INSTRUCTIONS TO FOLLOW:
An identical copy of all records below is to be written out.

Revision comparison data:
■ ■ ■ ■

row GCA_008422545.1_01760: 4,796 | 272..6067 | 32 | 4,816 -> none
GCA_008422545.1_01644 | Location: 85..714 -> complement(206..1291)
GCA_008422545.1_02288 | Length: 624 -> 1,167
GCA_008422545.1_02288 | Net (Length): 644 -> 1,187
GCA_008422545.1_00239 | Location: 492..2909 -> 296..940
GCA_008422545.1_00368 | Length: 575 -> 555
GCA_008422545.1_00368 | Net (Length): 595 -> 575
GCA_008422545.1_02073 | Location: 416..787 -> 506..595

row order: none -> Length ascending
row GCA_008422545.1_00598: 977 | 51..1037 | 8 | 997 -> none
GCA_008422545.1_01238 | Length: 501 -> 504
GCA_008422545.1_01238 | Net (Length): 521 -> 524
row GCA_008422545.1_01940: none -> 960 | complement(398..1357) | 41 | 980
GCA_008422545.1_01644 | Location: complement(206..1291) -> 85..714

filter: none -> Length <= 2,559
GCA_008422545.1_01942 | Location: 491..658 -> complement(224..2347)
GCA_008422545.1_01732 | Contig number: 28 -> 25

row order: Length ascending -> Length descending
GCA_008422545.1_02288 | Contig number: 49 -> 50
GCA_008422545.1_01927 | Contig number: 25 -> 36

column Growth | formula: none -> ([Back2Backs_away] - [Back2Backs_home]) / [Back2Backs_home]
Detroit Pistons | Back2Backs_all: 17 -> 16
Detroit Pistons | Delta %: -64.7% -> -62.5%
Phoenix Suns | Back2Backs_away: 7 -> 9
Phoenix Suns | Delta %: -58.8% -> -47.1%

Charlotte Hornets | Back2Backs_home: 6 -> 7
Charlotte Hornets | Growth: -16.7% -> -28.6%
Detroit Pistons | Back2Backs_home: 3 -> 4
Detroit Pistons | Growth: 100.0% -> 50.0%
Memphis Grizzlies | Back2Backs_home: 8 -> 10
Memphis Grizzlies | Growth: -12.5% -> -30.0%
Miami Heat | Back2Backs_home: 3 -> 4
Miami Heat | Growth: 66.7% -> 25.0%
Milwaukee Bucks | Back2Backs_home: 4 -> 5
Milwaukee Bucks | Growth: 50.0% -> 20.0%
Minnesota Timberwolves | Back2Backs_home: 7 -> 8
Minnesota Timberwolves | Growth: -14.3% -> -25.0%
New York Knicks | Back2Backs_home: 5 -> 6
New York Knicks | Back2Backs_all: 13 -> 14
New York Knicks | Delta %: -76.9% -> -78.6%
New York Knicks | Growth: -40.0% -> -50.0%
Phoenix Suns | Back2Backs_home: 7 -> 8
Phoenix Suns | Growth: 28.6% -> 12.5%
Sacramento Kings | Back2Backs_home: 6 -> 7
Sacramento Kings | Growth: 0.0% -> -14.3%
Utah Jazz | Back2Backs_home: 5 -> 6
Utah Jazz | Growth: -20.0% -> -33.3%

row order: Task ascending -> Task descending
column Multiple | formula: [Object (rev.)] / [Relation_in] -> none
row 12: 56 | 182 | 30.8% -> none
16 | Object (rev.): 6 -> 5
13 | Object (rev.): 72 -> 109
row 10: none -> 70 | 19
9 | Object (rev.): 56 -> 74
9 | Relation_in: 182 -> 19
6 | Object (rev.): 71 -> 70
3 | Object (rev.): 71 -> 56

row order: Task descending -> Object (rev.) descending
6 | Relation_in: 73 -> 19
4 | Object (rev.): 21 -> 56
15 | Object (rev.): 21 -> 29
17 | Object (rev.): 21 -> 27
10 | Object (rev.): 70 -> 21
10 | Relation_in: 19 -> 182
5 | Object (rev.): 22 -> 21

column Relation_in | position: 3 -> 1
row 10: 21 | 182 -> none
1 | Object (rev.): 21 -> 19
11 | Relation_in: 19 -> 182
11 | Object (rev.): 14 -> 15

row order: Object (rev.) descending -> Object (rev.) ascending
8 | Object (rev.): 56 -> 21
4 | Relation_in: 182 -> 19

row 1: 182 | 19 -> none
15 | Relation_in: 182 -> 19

■ ■ ■ ■

ANSWER SPACE:
row GCA_008422545.1_01760: 4,796 | 272..6067 | 32 | 4,816 -> none
GCA_008422545.1_01644 | Location: 85..714 -> complement(206..1291)
GCA_008422545.1_02288 | Length: 624 -> 1,167
GCA_008422545.1_02288 | Net (Length): 644 -> 1,187
GCA_008422545.1_00239 | Location: 492..2909 -> 296..940
GCA_008422545.1_00368 | Length: 575 -> 555
GCA_008422545.1_00368 | Net (Length): 595 -> 575
GCA_008422545.1_02073 | Location: 416..787 -> 506..595

row order: none -> Length ascending
row GCA_008422545.1_00598: 977 | 51..1037 | 8 | 997 -> none
GCA_008422545.1_01238 | Length: 501 -> 504
GCA_008422545.1_01238 | Net (Length): 521 -> 524
row GCA_008422545.1_01940: none -> 960 | complement(398..1357) | 41 | 980
GCA_008422545.1_01644 | Location: complement(206..1291) -> 85..714

filter: none -> Length <= 2,559
GCA_008422545.1_01942 | Location: 491..658 -> complement(224..2347)
GCA_008422545.1_01732 | Contig number: 28 -> 25

row order: Length ascending -> Length descending
GCA_008422545.1_02288 | Contig number: 49 -> 50
GCA_008422545.1_01927 | Contig number: 25 -> 36

column Growth | formula: none -> ([Back2Backs_away] - [Back2Backs_home]) / [Back2Backs_home]
Detroit Pistons | Back2Backs_all: 17 -> 16
Detroit Pistons | Delta %: -64.7% -> -62.5%
Phoenix Suns | Back2Backs_away: 7 -> 9
Phoenix Suns | Delta %: -58.8% -> -47.1%

Charlotte Hornets | Back2Backs_home: 6 -> 7
Charlotte Hornets | Growth: -16.7% -> -28.6%
Detroit Pistons | Back2Backs_home: 3 -> 4
Detroit Pistons | Growth: 100.0% -> 50.0%
Memphis Grizzlies | Back2Backs_home: 8 -> 10
Memphis Grizzlies | Growth: -12.5% -> -30.0%
Miami Heat | Back2Backs_home: 3 -> 4
Miami Heat | Growth: 66.7% -> 25.0%
Milwaukee Bucks | Back2Backs_home: 4 -> 5
Milwaukee Bucks | Growth: 50.0% -> 20.0%
Minnesota Timberwolves | Back2Backs_home: 7 -> 8
Minnesota Timberwolves | Growth: -14.3% -> -25.0%
New York Knicks | Back2Backs_home: 5 -> 6
New York Knicks | Back2Backs_all: 13 -> 14
New York Knicks | Delta %: -76.9% -> -78.6%
New York Knicks | Growth: -40.0% -> -50.0%
Phoenix Suns | Back2Backs_home: 7 -> 8
Phoenix Suns | Growth: 28.6% -> 12.5%
Sacramento Kings | Back2Backs_home: 6 -> 7
Sacramento Kings | Growth: 0.0% -> -14.3%
Utah Jazz | Back2Backs_home: 5 -> 6
Utah Jazz | Growth: -20.0% -> -33.3%

row order: Task ascending -> Task descending
column Multiple | formula: [Object (rev.)] / [Relation_in] -> none
row 12: 56 | 182 | 30.8% -> none
16 | Object (rev.): 6 -> 5
13 | Object (rev.): 72 -> 109
row 10: none -> 70 | 19
9 | Object (rev.): 56 -> 74
9 | Relation_in: 182 -> 19
6 | Object (rev.): 71 -> 70
3 | Object (rev.): 71 -> 56

row order: Task descending -> Object (rev.) descending
6 | Relation_in: 73 -> 19
4 | Object (rev.): 21 -> 56
15 | Object (rev.): 21 -> 29
17 | Object (rev.): 21 -> 27
10 | Object (rev.): 70 -> 21
10 | Relation_in: 19 -> 182
5 | Object (rev.): 22 -> 21

column Relation_in | position: 3 -> 1
row 10: 21 | 182 -> none
1 | Object (rev.): 21 -> 19
11 | Relation_in: 19 -> 182
11 | Object (rev.): 14 -> 15

row order: Object (rev.) descending -> Object (rev.) ascending
8 | Object (rev.): 56 -> 21
4 | Relation_in: 182 -> 19

row 1: 182 | 19 -> none
15 | Relation_in: 182 -> 19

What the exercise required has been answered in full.